▶ Dataset records
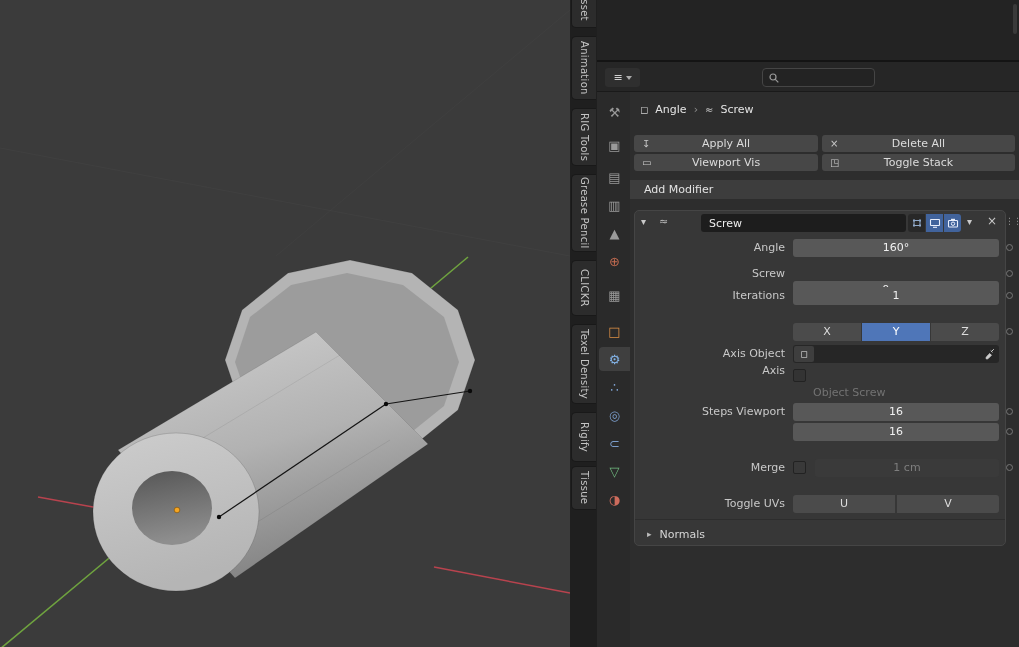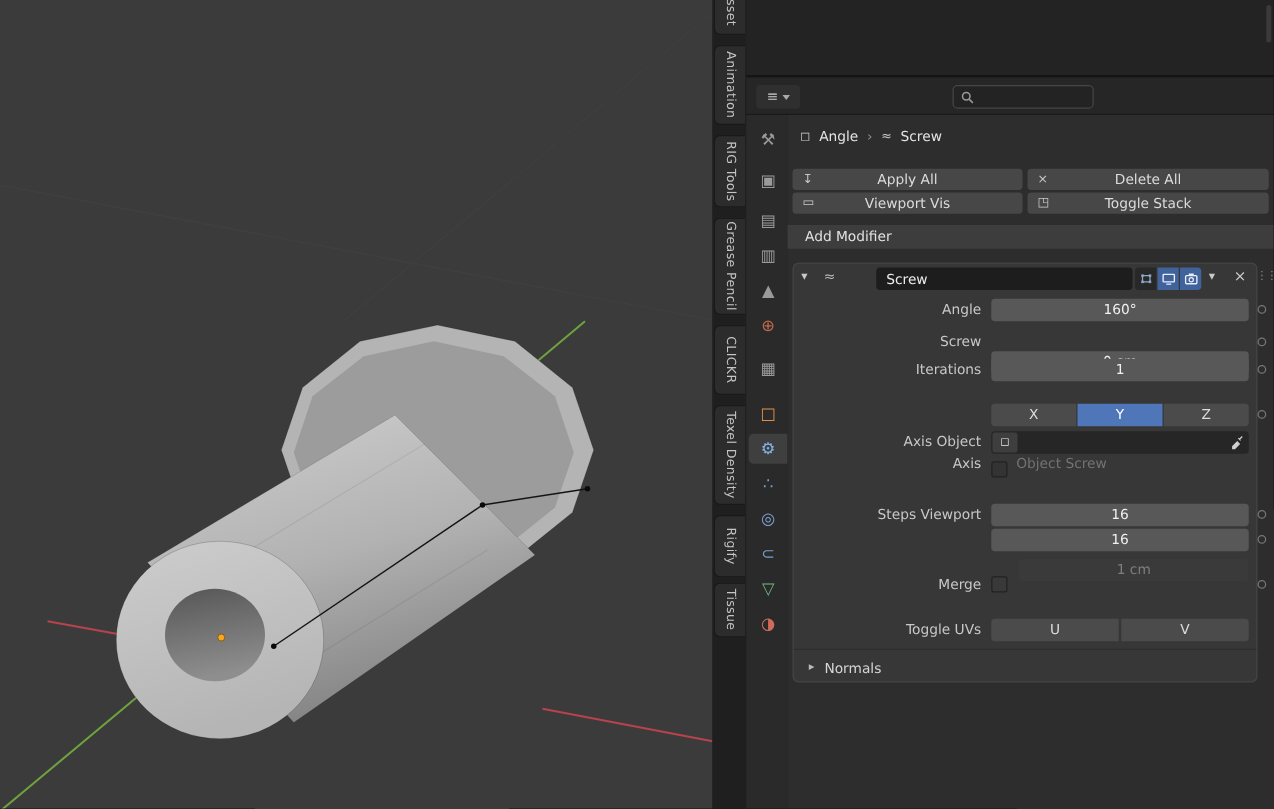--- a/index.html
+++ b/index.html
@@ -305,29 +305,29 @@
       <div class="objfield" style="top:134px;">
         <div class="obj-chip">
           <span>◻</span>
         </div>
         <svg width="12" height="12" style="position:absolute;right:4px;top:3px;">
           <path d="M10.8 1.2 8.6 3.4 M7.7 2.5l1.8 1.8 M3.2 9.2l3.6-3.6 1.6 1.6-3.6 3.6H3.2z" stroke="#cfcfcf" stroke-width="1" fill="#cfcfcf"></path>
         </svg>
       </div>
 
       <div class="checkbox" style="top:158px;background:#333;"></div>
-      <div class="row-label dis" style="top:151px;left:178px;text-align:left;width:120px;">Object Screw</div>
+      <div class="row-label dis" style="top:173px;left:178px;text-align:left;width:120px;">Object Screw</div>
 
       <div class="row-label" style="top:192px;">Steps Viewport</div>
       <div class="numfield" style="top:192px;">16</div>
       <div class="numfield" style="top:212px;">16</div>
 
       <div class="row-label" style="top:248px;">Merge</div>
       <div class="checkbox" style="top:250px;"></div>
-      <div class="numfield dis" style="top:236px;left:180px;width:184px;">1 cm</div>
+      <div class="numfield dis" style="top:248px;left:180px;width:184px;">1 cm</div>
 
       <div class="row-label" style="top:284px;">Toggle UVs</div>
       <div class="seg" style="top:284px;left:158px;width:102px;border-radius:3px 0 0 3px;">U</div>
       <div class="seg" style="top:284px;left:262px;width:102px;border-radius:0 3px 3px 0;">V</div>
 
       <div class="normals-div"></div>
       <div class="normals-row">
         <span class="nr-chev">▸</span>
         <span>Normals</span>
       </div>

▶ Work order
Copy every line that includes the string "numfield" from the material above.

▶ Exercise response
       <div class="numfield" style="top:192px;">16</div>
       <div class="numfield" style="top:212px;">16</div>
-      <div class="numfield dis" style="top:236px;left:180px;width:184px;">1 cm</div>
+      <div class="numfield dis" style="top:248px;left:180px;width:184px;">1 cm</div>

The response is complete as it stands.